§ Problem statement: Which lines run from the line with "- Доставим на" through the line with "(через 5 дней)" in the entries below? Print them exactly, both ends included, and nothing more.

§ Extracted material:

[Start of section]

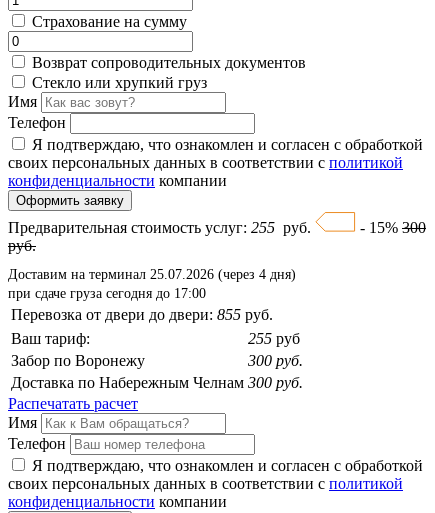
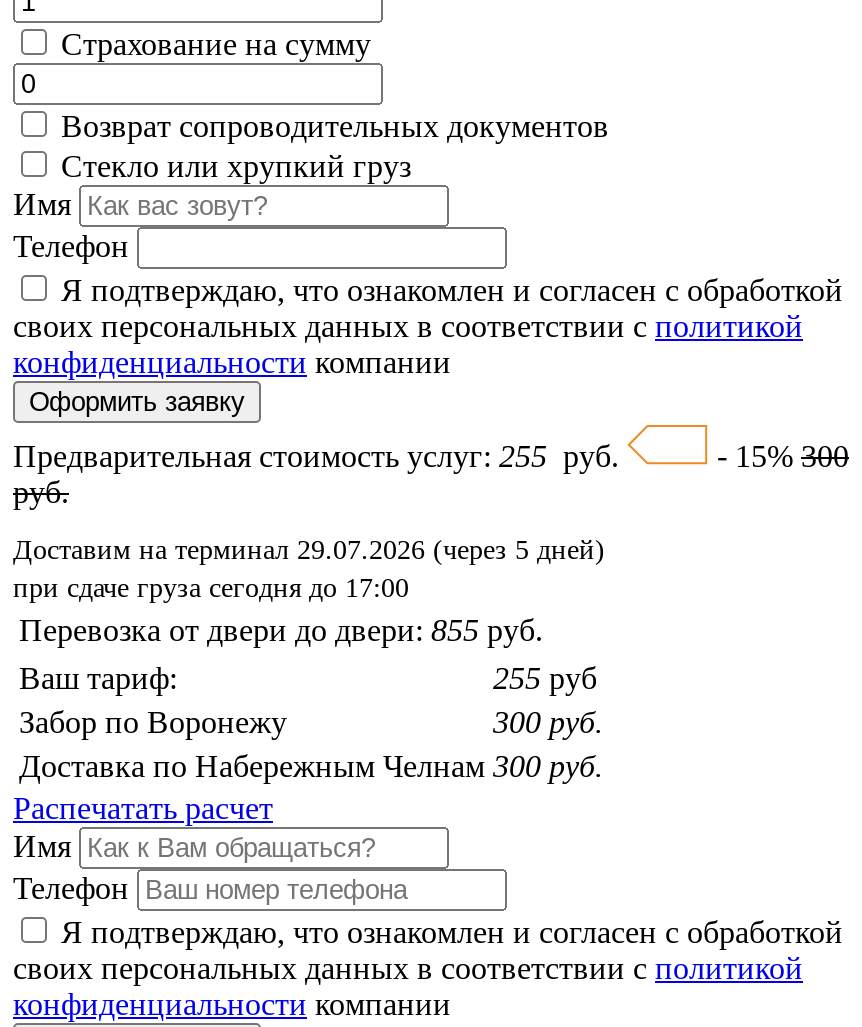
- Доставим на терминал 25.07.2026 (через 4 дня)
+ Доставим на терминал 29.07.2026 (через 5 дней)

[End of section]
[Start of section]

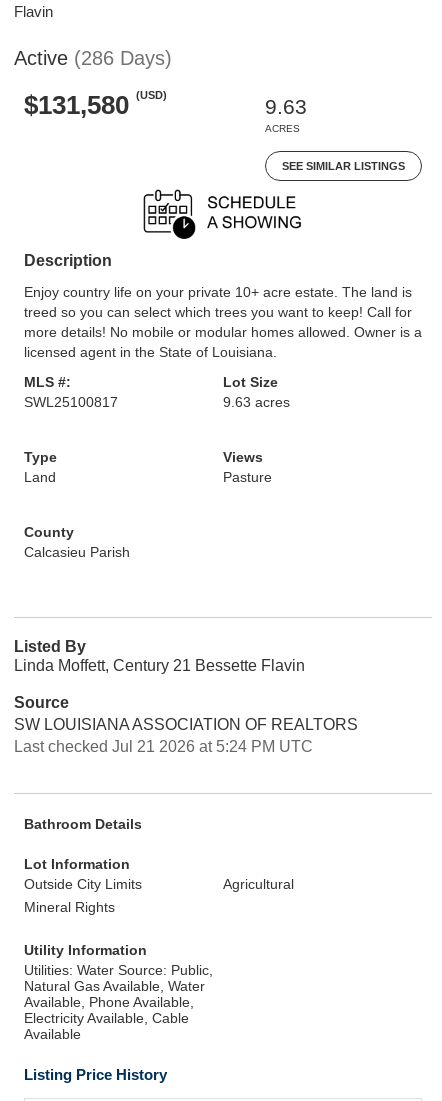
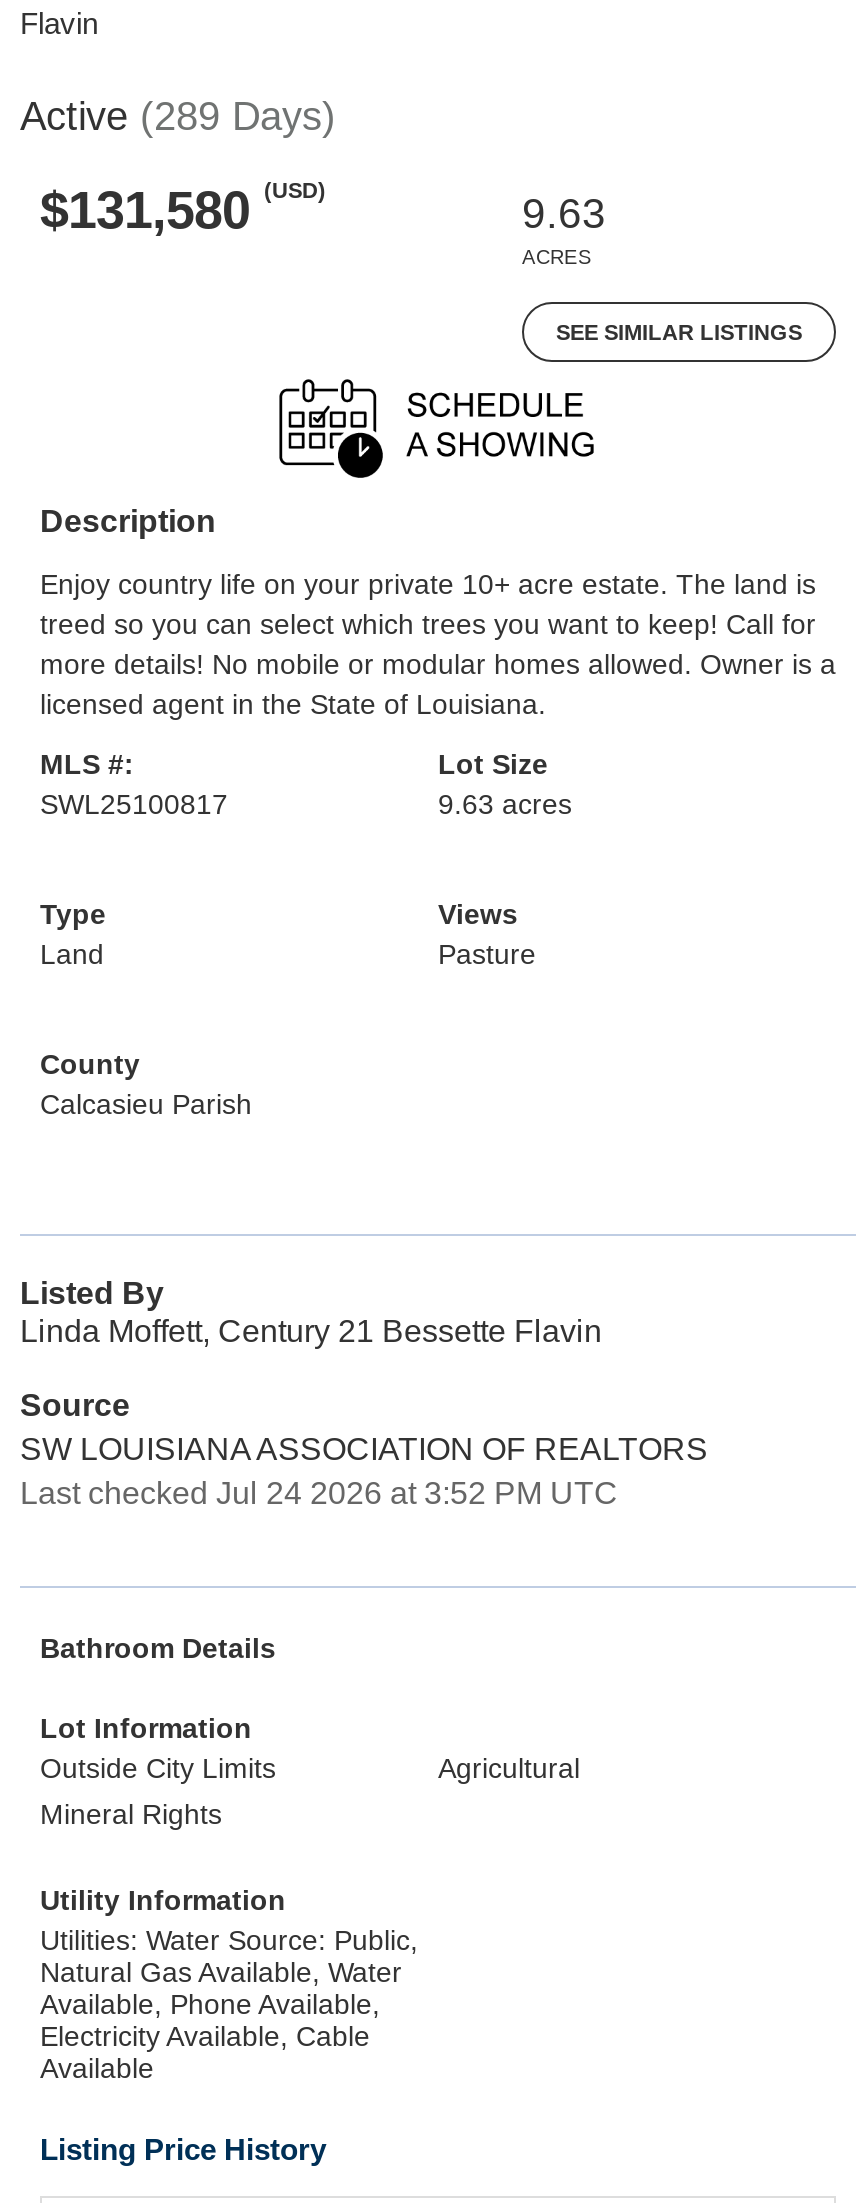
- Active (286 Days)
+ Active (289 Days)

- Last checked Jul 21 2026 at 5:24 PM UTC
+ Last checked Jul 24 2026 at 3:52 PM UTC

[End of section]

§ Exercise output:
- Доставим на терминал 25.07.2026 (через 4 дня)
+ Доставим на терминал 29.07.2026 (через 5 дней)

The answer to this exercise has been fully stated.